Clockwise from top left: Humboldt County Public Health COVID-19 press conference panelists Emergency Services Manager Ryan Derby, Public Health Director Sofia Pereira, County Health Officer Dr. Ian Hoffman, Joint Information Center spokesperson Meriah Miracle and North Coast State Sen. Mike McGuire.
During yesterday's Humboldt County Public Health COVID-19 press conference, Health Officer Ian Hoffman reiterated one message: If you've been waiting to receive a COVID-19 vaccine, now is the time to get it, especially with the rising cases of COVID variants.
"The first I'll say is that emerging evidence is very clear, the vaccines work extraordinarily well, they're extraordinarily safe and effective and they work against the variants — the variants that have been here and the variants that will very likely soon be here, and I am talking about the delta variant," Hoffman said.
While it is possible for vaccinated individuals to still get the virus, hospitalizations and deaths are extremely unlikely. Meanwhile, he said, unvaccinated individuals are 80 times more likely to get COVID-19.
Humboldt County has only seen a handful of delta cases but Hoffman said it's only a matter of time before Public Health begins to see the highly transmittable variant of concern account for a major of local cases based on past patterns with the alpha and gamma variants.
Mobile Vaccine Clinics
Public Health will continue to offer vaccine clinics to residents looking to get their vaccines, now with a greater push on mobile vaccine clinics in more rural areas.
State Sen. Mike McGuire, who was also on yesterday's panel, said that the state will be working with the county to hold more mobile vaccine clinics beginning on Friday, July 23, in Klamath and again on Saturday, July 24, during the Arcata Farmers market.
"What we know is that this needs to remain an all-hands-on-deck effort. State working with the county to ensure that we continue to increase our vaccination rate here on the North Coast," McGuire said. "In many North Coast counties, the overall vaccination rate is trending lower than the overall state rate. That's why you're going to see a continued focus on going out to where folks live, especially in rural California."
According to the California Department of Public Health, Humboldt County has 64 percent of residents eligible for a vaccine have received at least one dose.
Public Health Director Sofia Pereira said her department is working hard to offer more mobile vaccine clinics throughout the county, adding that residents may see the mobile vaccine clinic at mobile home parks, community centers and churches. (Those wishing to see the mobile vaccine schedule can look on the Myturn website or call the Joint Information Center.)
McGuire added that the state is budgeting over $357 million in the next year for immunization grants that will assist public health agencies with vaccine rollout.
"While we are seeing great improvement in COVID infection numbers, this is far from over, and especially as we head into fall and winter it is up to all of us to be able to get as many folks vaccinated as possible and that means the state needs to put money on the table to be able to help Dr.
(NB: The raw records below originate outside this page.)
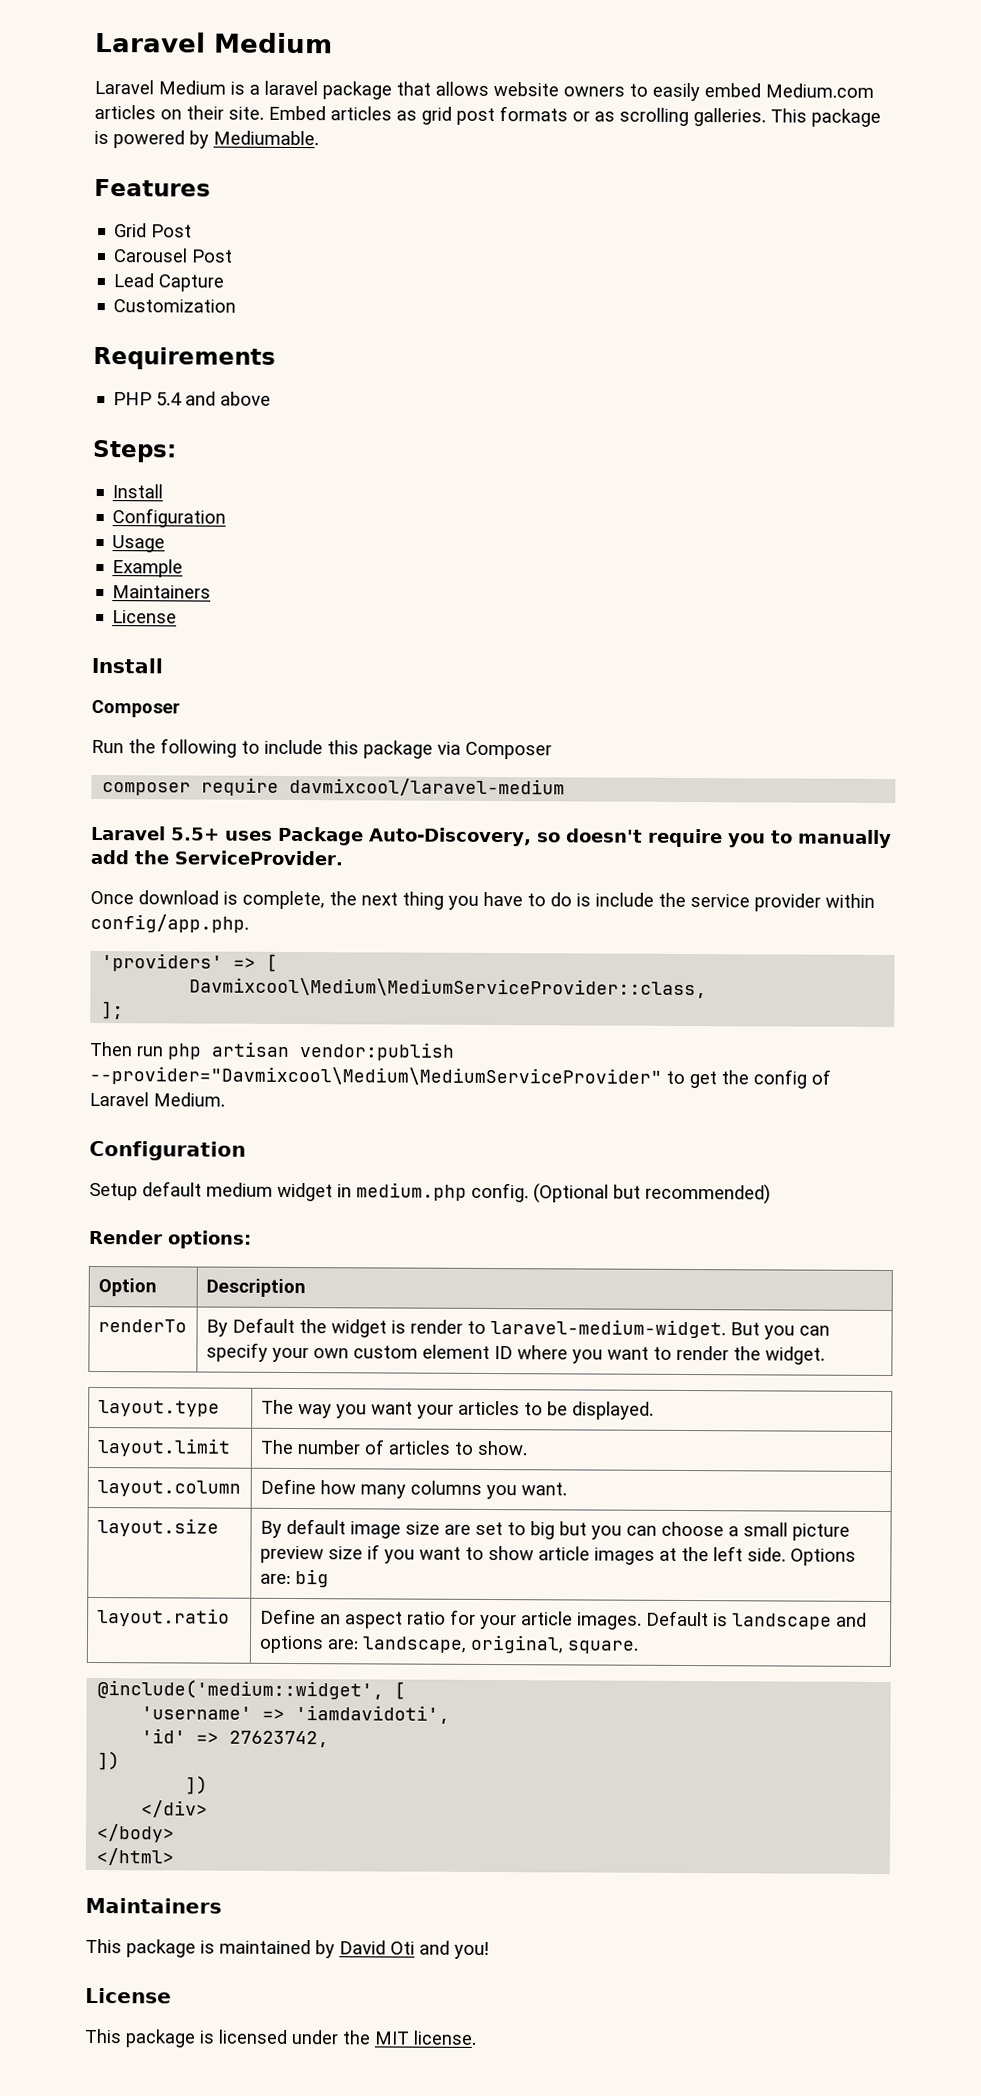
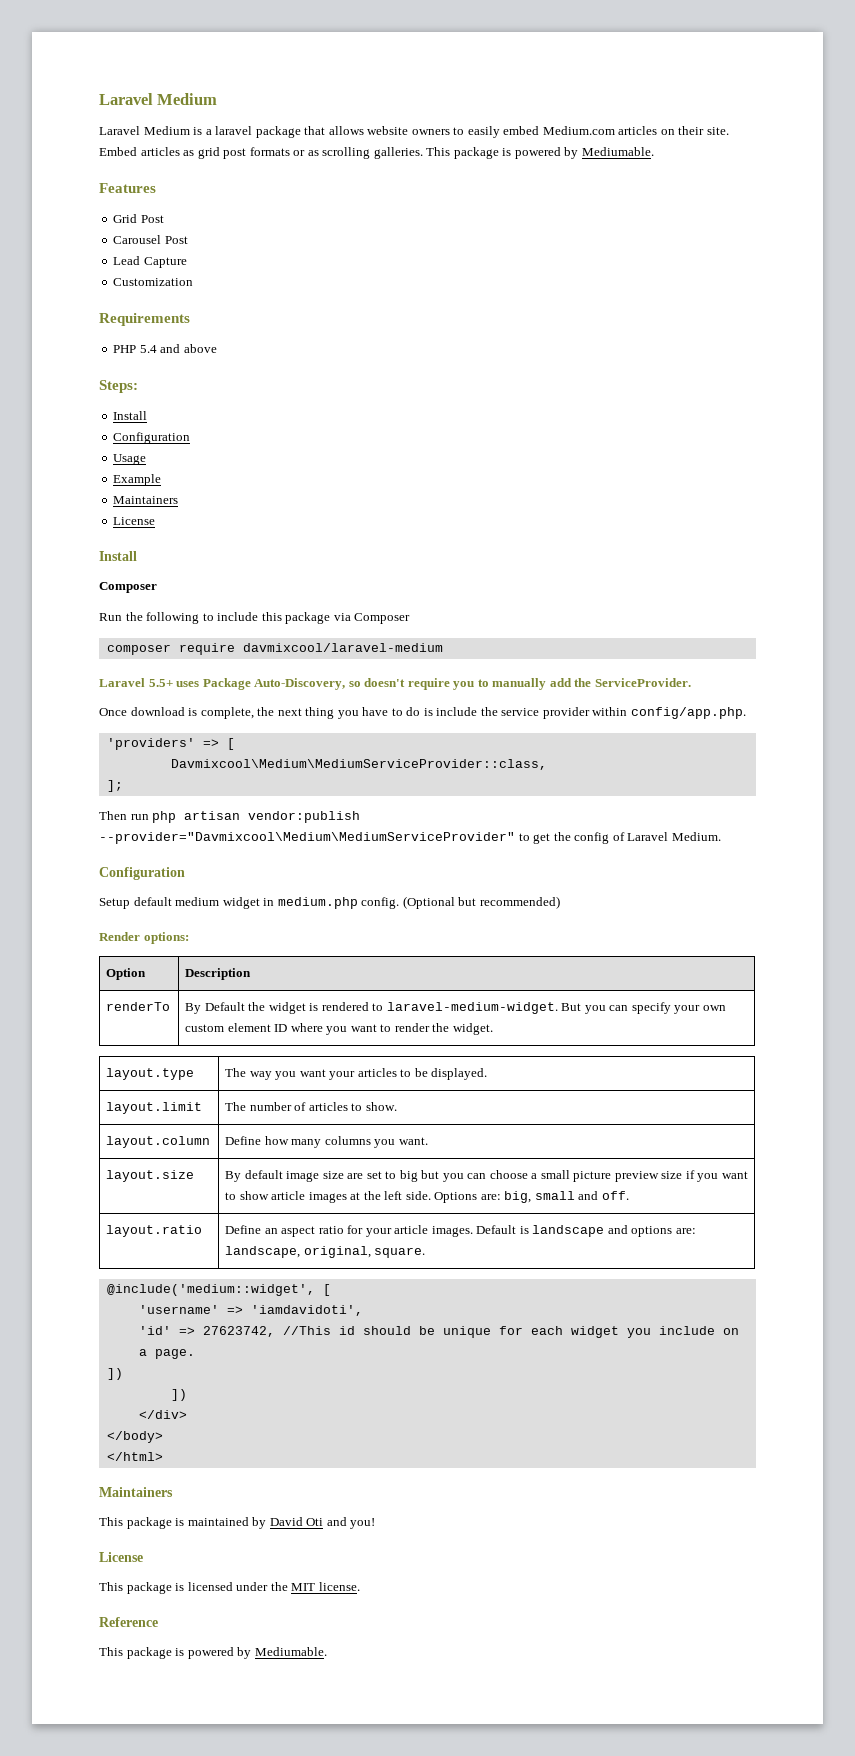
[409,1319,463,1334] render -> [321,1002,369,1011] rendered
[294,1569,329,1588] big -> [504,1191,629,1203] big, small and off.
(330, 1739) none -> [282,1326,739,1338] [138,1349,195,1359] //This id should be unique for each widget you include on a page.
(477, 2037) none -> [99,1617,158,1627] [99,1647,327,1659] // Reference // This package is powered by Mediumable.

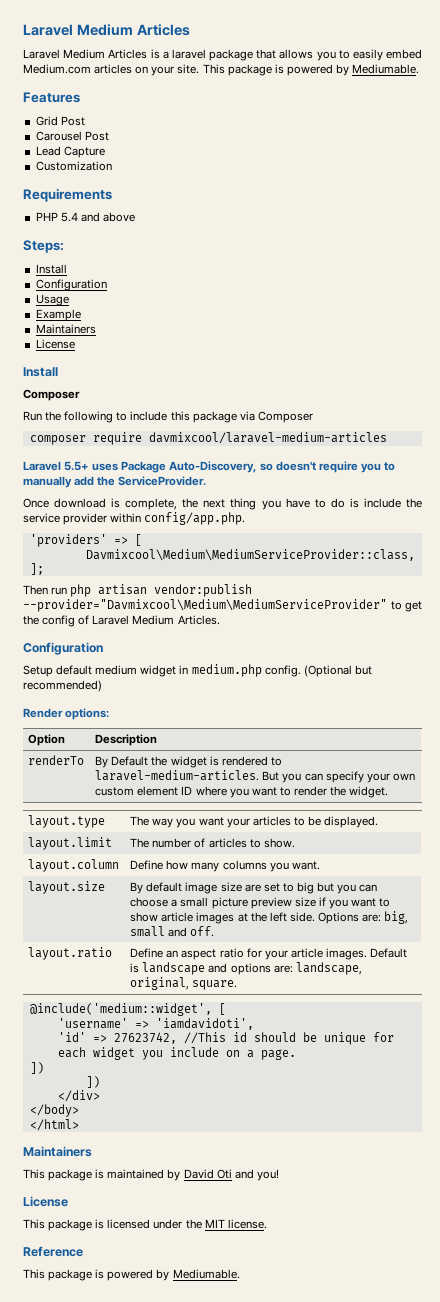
[99,93,218,105] [99,126,190,135] Laravel Medium // Laravel Medium -> [23,24,190,36] [23,49,148,59] Laravel Medium Articles // Laravel Medium Articles
[367,126,450,135] website owners -> [316,51,336,61] you
[678,126,729,135] [99,147,423,159] their site. Embed articles as grid post formats or as scrolling galleries. -> [151,64,200,76] your site.
[242,643,443,652] davmixcool/laravel-medium -> [148,432,387,444] davmixcool/laravel-medium-articles
[671,832,721,841] Medium. -> [132,615,220,625] Medium Articles.
[386,1002,558,1014] laravel-medium-widget. -> [95,770,260,781] laravel-medium-articles.

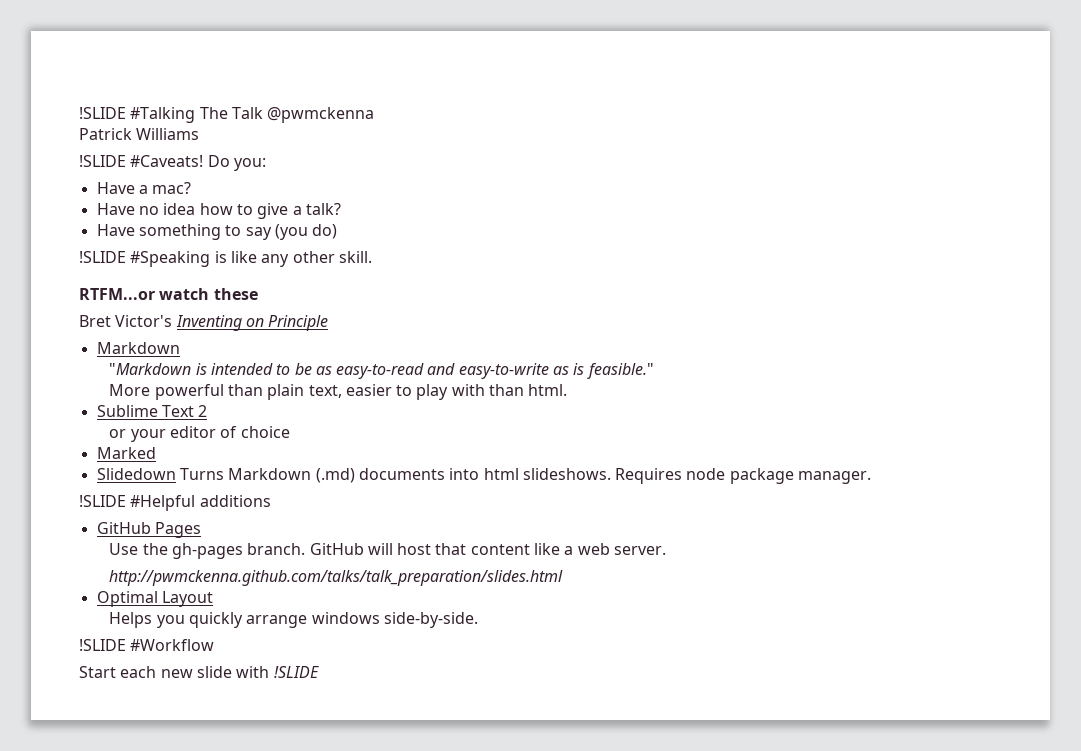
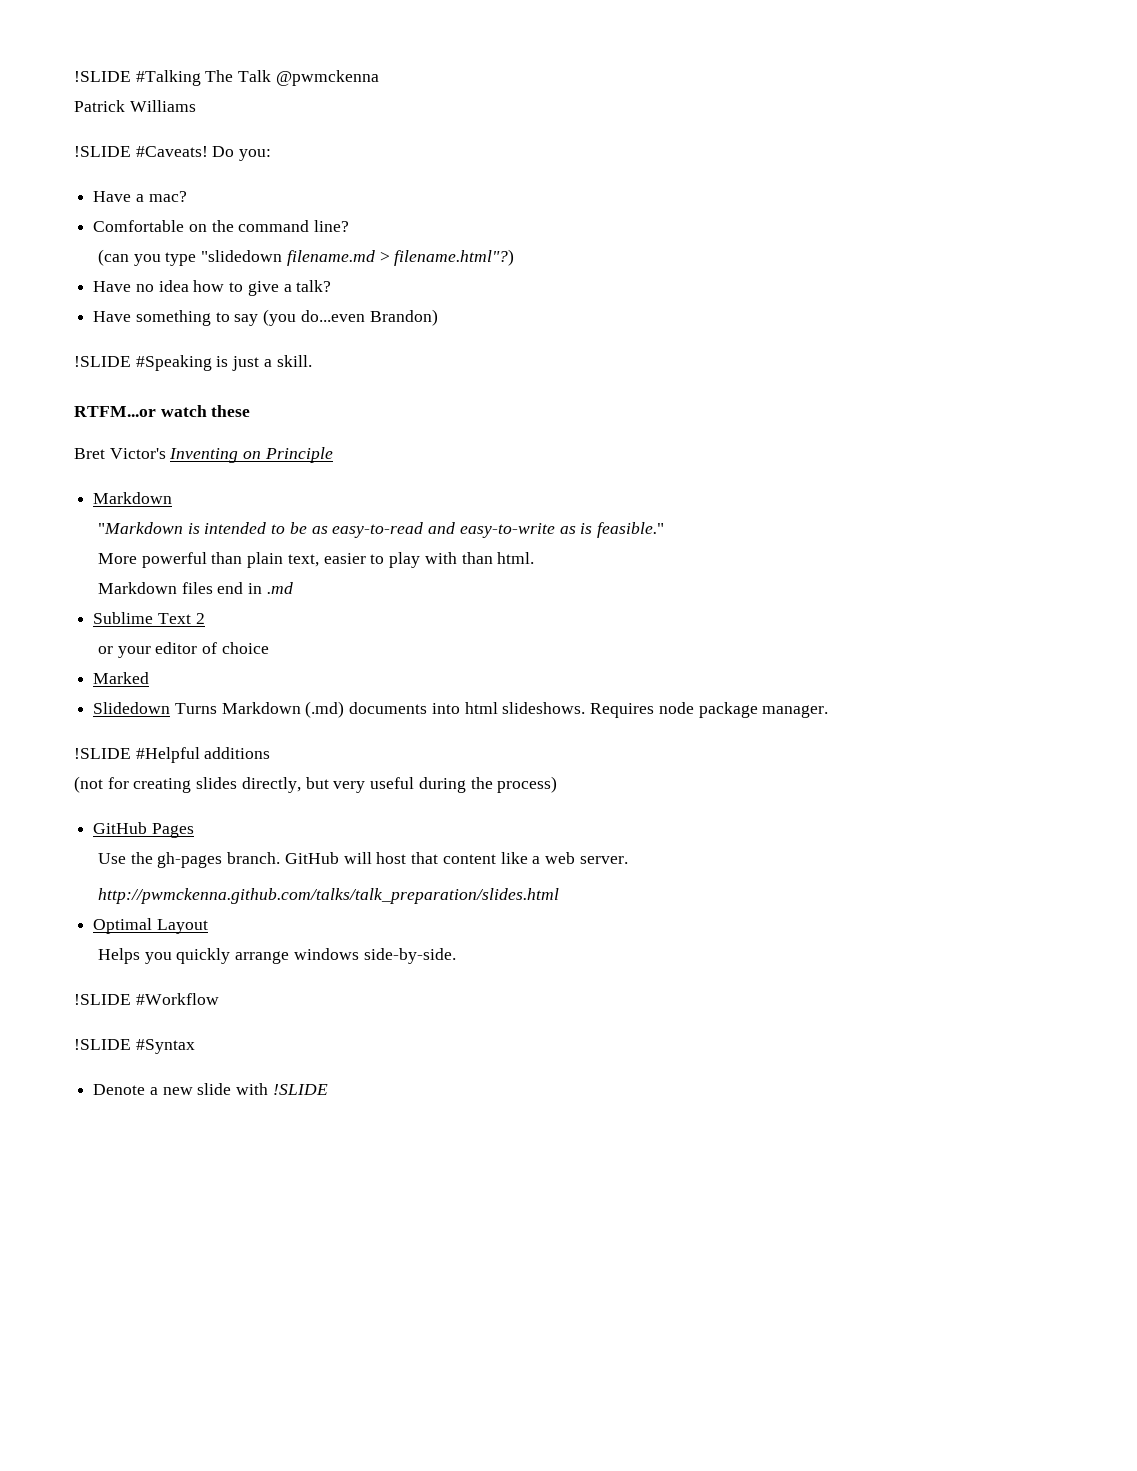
(192, 188) none -> [93,220,350,232] [97,249,515,266] // Comfortable on the command line? // (can you type "slidedown filename.md > filename.html"?)
[312,224,338,239] do) -> [300,309,438,326] do...even Brandon)
[230,251,335,267] like any other -> [232,356,272,371] just a
(568, 390) none -> [97,582,293,594] // Markdown files end in .md
(271, 501) none -> [74,776,558,793] // (not for creating slides directly, but very useful during the process)
[79,666,157,678] Start each -> [74,1039,195,1054] [93,1084,158,1095] !SLIDE #Syntax // Denote a

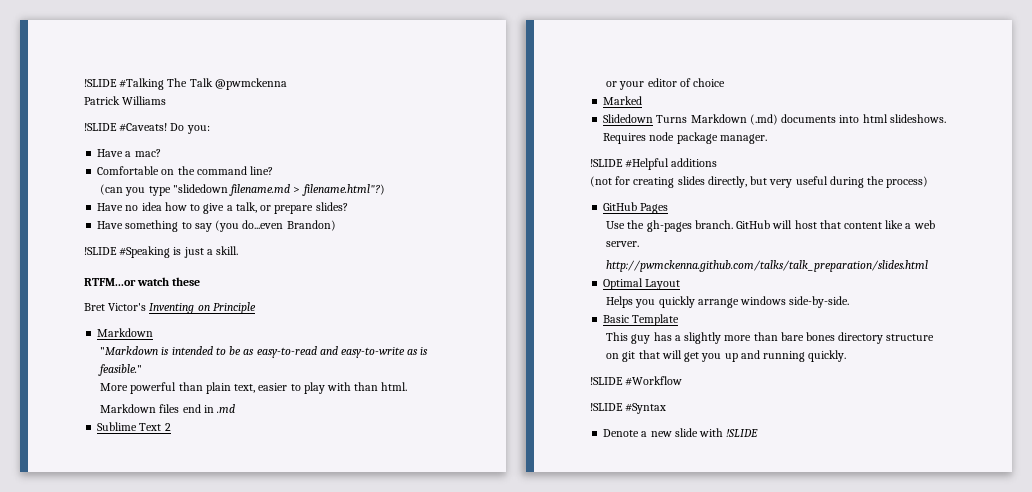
[296,280,332,292] talk? -> [235,202,348,214] talk, or prepare slides?
(456, 956) none -> [603,314,680,326] [606,332,935,344] [606,350,847,362] // Basic Template // This guy has a slightly more than bare bones directory structure on git that will get you up and running quickly.

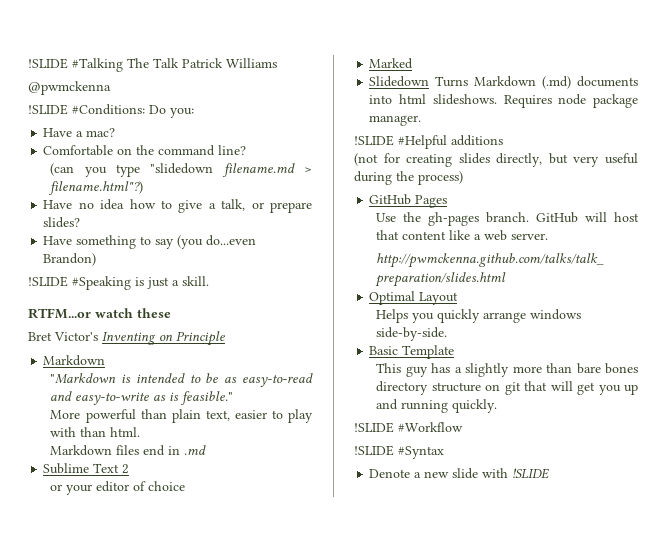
[214,78,287,90] @pwmckenna // -> (179, 63) none
[84,123,168,132] // !SLIDE #Caveats! -> [28,81,111,95] [28,104,145,115] // @pwmckenna // !SLIDE #Conditions:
Hoffman, director Pereira get folks vaccinated and make it as easy as possible," McGuire said.
Demobilization of OES
Pereira and Office of Emergency Services manager Ryan Derby gave a brief update of the demobilization of the OES, stating that the office will be scaling down to a departmental effort instead of a countywide effort.
The Humboldt County Sheriff's OES will no longer oversee the county's COVID-19 response, which will now be supervised by Public Health.
Pereira said the changes will be seen internally through staff changes but to the general public the Joint Information Center will continue to provide daily updates, social media outreach and will continue to answer any COVID-19 questions through the JIC's COVID information line (441-5000).
"We feel that we've been able to stabilize the (COVID-19) response structure to a point where we can hand the torch over to DHHS and Public Health in a way that they will be able to sustain the same level of services and the same level of response that we've seen for the past 15 months," Derby said. "What that doesn't mean is that COVID is over. By no means is it over, there is still a lot of work to be done, a lot of vaccination that needs to go out into the community, ongoing testing and then the whole recovery aspect that's likely going to last years."